As part of their war against the Second Amendment, the Biden-Harris Administration has made no secret of its antipathy to responsible gun owners and the firearm industry. Under the guise of “common sense” gun control, President Biden has made repealing the Protection of Lawful Commerce in Arms Act (PLCAA) a “top priority,” claiming, incorrectly, that the legislation gives gun dealers and manufacturers complete and unique immunity from lawsuits.

In the meantime, the Biden-Harris Administration has pledged to collaborate with state legislators and Attorneys General on strategies for enacting and employing state liability laws to undermine the PLCAA, including using “generally applicable state consumer protection and nuisance laws to take action against gun manufacturers and gun dealers.”

One such state-level effort to bypass the PLCAA, the Illinois Firearms Industry Responsibility Act (2023), was used by the City of Chicago and Bloomberg’s gun control group Everytown to file a lawsuit against GLOCK, Inc., seeking to hold the gunmaker responsible for harms caused by criminals illegally installing auto sears on GLOCK handguns. The House of Representatives Committee on Oversight and Accountability is now investigating “potential collusion” between the administration (specifically, the White House Office on Gun Violence Prevention which is “overseen by Vice President Harris”), the City of Chicago, and Everytown and other “anti-Second Amendment plaintiffs” in the litigation.

A different civil case which sought to bypass the PLCAA was recently dismissed. In Lowy v. Daniel Defense, LLC et al., a federal court in Virginia granted the motion of all 15 defendants, including Daniel Defense, LLC; Centurion Arms, LLC; Magpul Industries Corp., Federal Cartridge Company, and others, to dismiss the case outright.

The case arose out of a shooting at a District of Columbia school in which the plaintiffs were injured, perpetrated by a 23-year-old man who committed suicide shortly after. The complaint, framed in negligence and Virginia consumer protection/false advertising statutes, alleged that the defendant manufacturers “have deceptively and unfairly marketed their assault rifles, rifle accessories, and ammunition in ways designed to appeal to the impulsive, risk-taking tendencies of civilian adolescent and post-adolescent males,” and rested on alleged links between the “perverse and pervasive marketing by Defendants and the gun industry at large” and the “idolized self-sufficient warrior mentality” that a “certain subset of youths” develop, that supposedly results in mass shootings.

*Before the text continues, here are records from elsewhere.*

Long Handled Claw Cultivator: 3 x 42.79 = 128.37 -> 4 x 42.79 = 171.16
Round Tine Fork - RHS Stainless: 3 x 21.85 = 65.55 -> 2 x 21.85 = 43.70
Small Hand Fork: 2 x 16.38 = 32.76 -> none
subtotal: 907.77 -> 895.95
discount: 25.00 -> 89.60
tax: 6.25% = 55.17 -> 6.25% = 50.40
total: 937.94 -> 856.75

“Upon information and belief,” the plaintiffs claimed the assailant was one of the youths influenced by these marketing practices and that he relied on the defendants’ advertisements in purchasing his weapons in Virginia.

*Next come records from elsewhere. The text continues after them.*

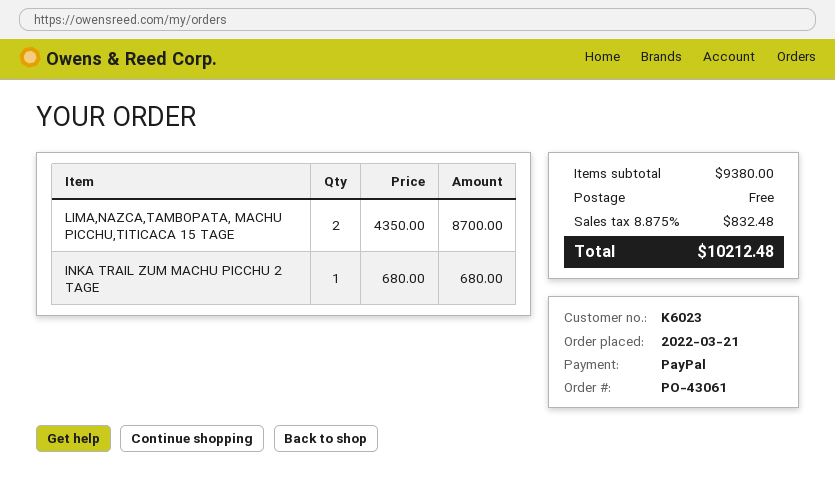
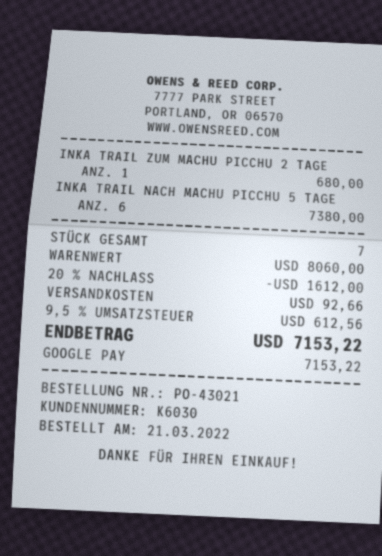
order number: PO-43061 -> PO-43021
customer number: K6023 -> K6030
payment method: PayPal -> Google Pay
LIMA,NAZCA,TAMBOPATA, MACHU PICCHU,TITICACA 15 TAGE: 2 for 8700.00 -> none
INKA TRAIL NACH MACHU PICCHU 5 TAGE: none -> 6 for 7380.00
subtotal: 9380.00 -> 8060.00
discount: none -> 20% = 1612.00
shipping: 0.00 -> 92.66
tax: 8.875% = 832.48 -> 9.5% = 612.56
total: 10212.48 -> 7153.22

Court filings by defendant Daniel Defense noted that, independent of the PLCAA, dismissal was warranted because, as a threshold matter, there was no “factually plausible or legally cognizable connection” between it and the harm the plaintiffs suffered. “Every link in Plaintiffs’ paper chain of causation is based on mere possibility. Did the Assailant ever see a single Daniel Defense communication? Plaintiffs only speculate. Assuming he saw one, what impact, if any, did it have on him? Again, Plaintiffs only speculate. Assuming he purchased a Daniel Defense product as a result of seeing such a communication, Plaintiffs are still left with no way to cross the chasm between that purchase” and the assailant’s acts.

“Instead of factual allegations, or even factual grounds for suspicion, Plaintiffs rely upon nothing more than layer upon layer of assumption and speculation.” Another defendant, FAB Defense, Inc., argued that the plaintiffs failed to specifically allege that any of its products were actually used by the assailant.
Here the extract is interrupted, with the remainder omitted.